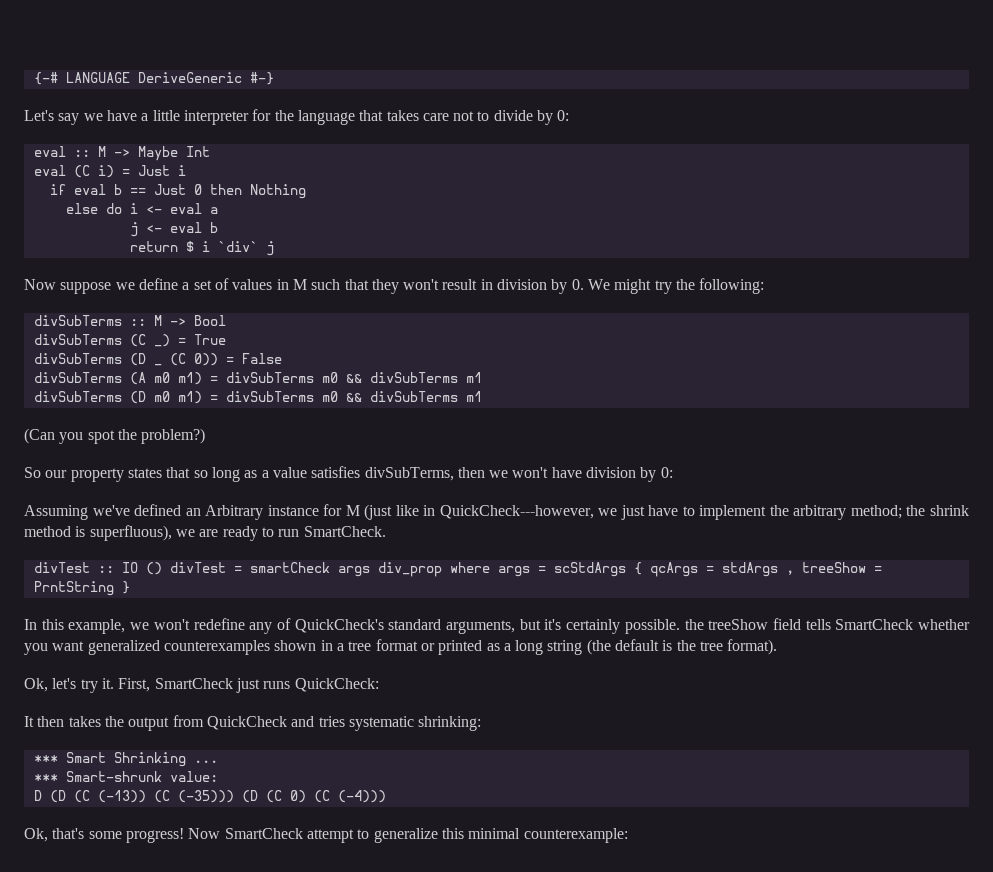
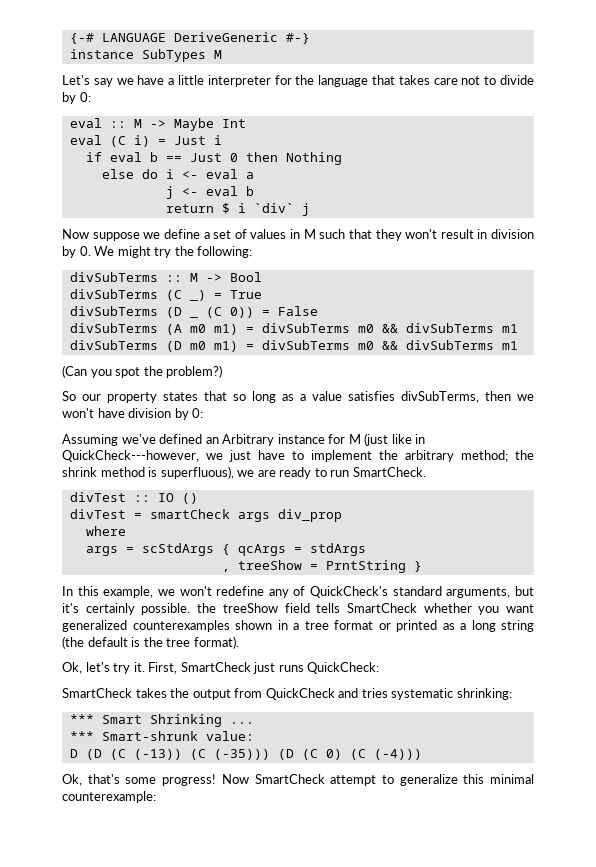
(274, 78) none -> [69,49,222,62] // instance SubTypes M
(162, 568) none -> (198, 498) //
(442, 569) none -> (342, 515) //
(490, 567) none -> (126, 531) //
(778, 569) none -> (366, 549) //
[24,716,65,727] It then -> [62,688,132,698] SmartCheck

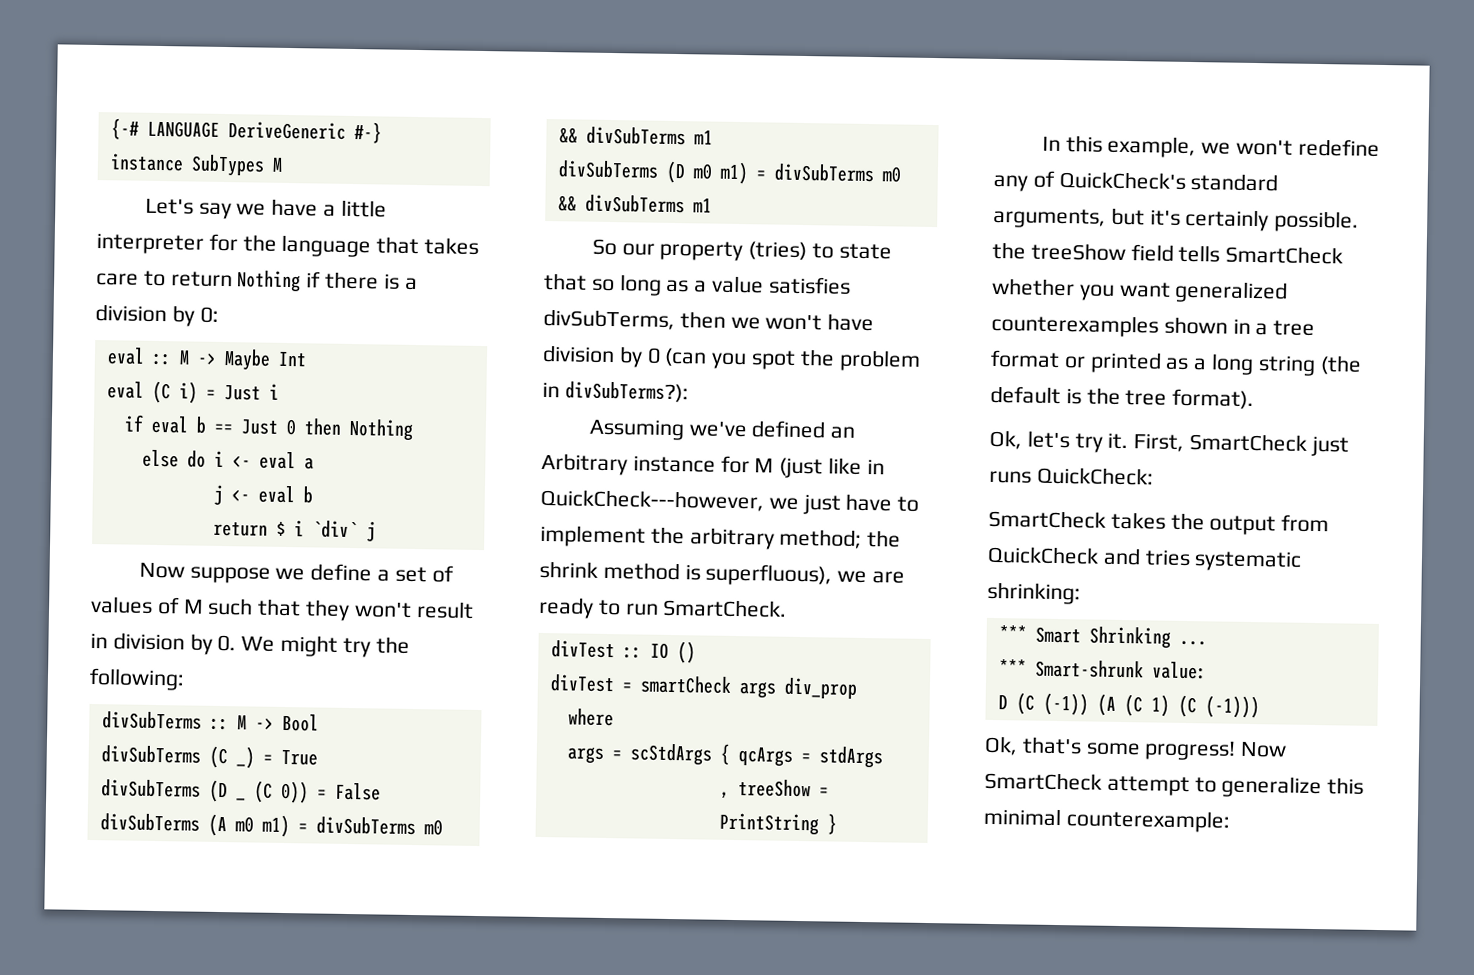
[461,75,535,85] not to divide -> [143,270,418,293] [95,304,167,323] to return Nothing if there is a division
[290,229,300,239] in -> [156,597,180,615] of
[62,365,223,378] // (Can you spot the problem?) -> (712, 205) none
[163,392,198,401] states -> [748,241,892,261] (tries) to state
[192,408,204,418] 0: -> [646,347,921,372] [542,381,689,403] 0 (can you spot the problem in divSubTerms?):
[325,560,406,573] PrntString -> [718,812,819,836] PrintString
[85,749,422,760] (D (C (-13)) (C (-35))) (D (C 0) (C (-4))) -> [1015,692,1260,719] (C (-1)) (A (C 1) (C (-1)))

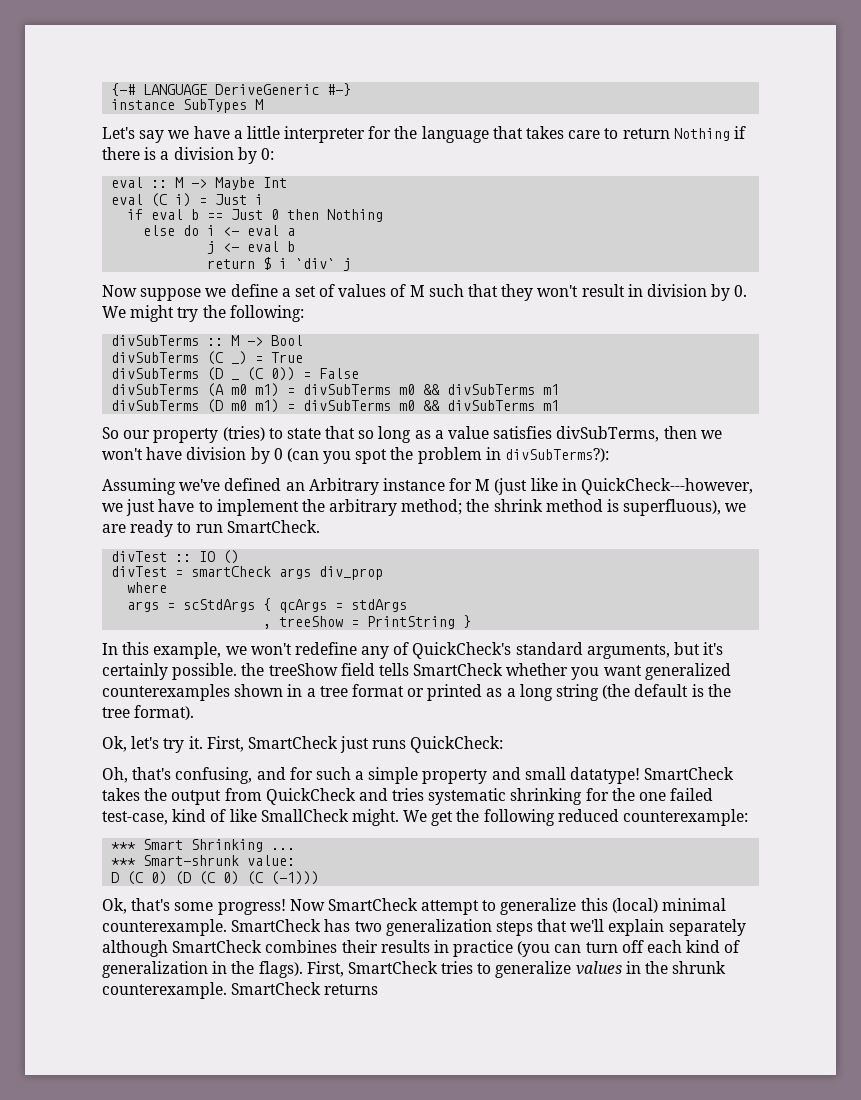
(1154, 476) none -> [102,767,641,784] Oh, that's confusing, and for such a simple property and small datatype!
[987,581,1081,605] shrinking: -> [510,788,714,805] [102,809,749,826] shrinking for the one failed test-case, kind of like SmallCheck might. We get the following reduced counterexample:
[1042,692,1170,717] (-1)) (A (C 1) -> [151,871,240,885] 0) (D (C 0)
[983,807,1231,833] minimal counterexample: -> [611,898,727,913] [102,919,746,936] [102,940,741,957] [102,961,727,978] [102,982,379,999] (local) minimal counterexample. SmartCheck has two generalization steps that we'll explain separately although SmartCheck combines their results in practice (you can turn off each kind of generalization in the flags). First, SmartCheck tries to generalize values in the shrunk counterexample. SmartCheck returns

• **Directions**
Some lines above contain the word "that". Copy each of them.

• **Exercise output**
(1154, 476) none -> [102,767,641,784] Oh, that's confusing, and for such a simple property and small datatype!
[983,807,1231,833] minimal counterexample: -> [611,898,727,913] [102,919,746,936] [102,940,741,957] [102,961,727,978] [102,982,379,999] (local) minimal counterexample. SmartCheck has two generalization steps that we'll explain separately although SmartCheck combines their results in practice (you can turn off each kind of generalization in the flags). First, SmartCheck tries to generalize values in the shrunk counterexample. SmartCheck returns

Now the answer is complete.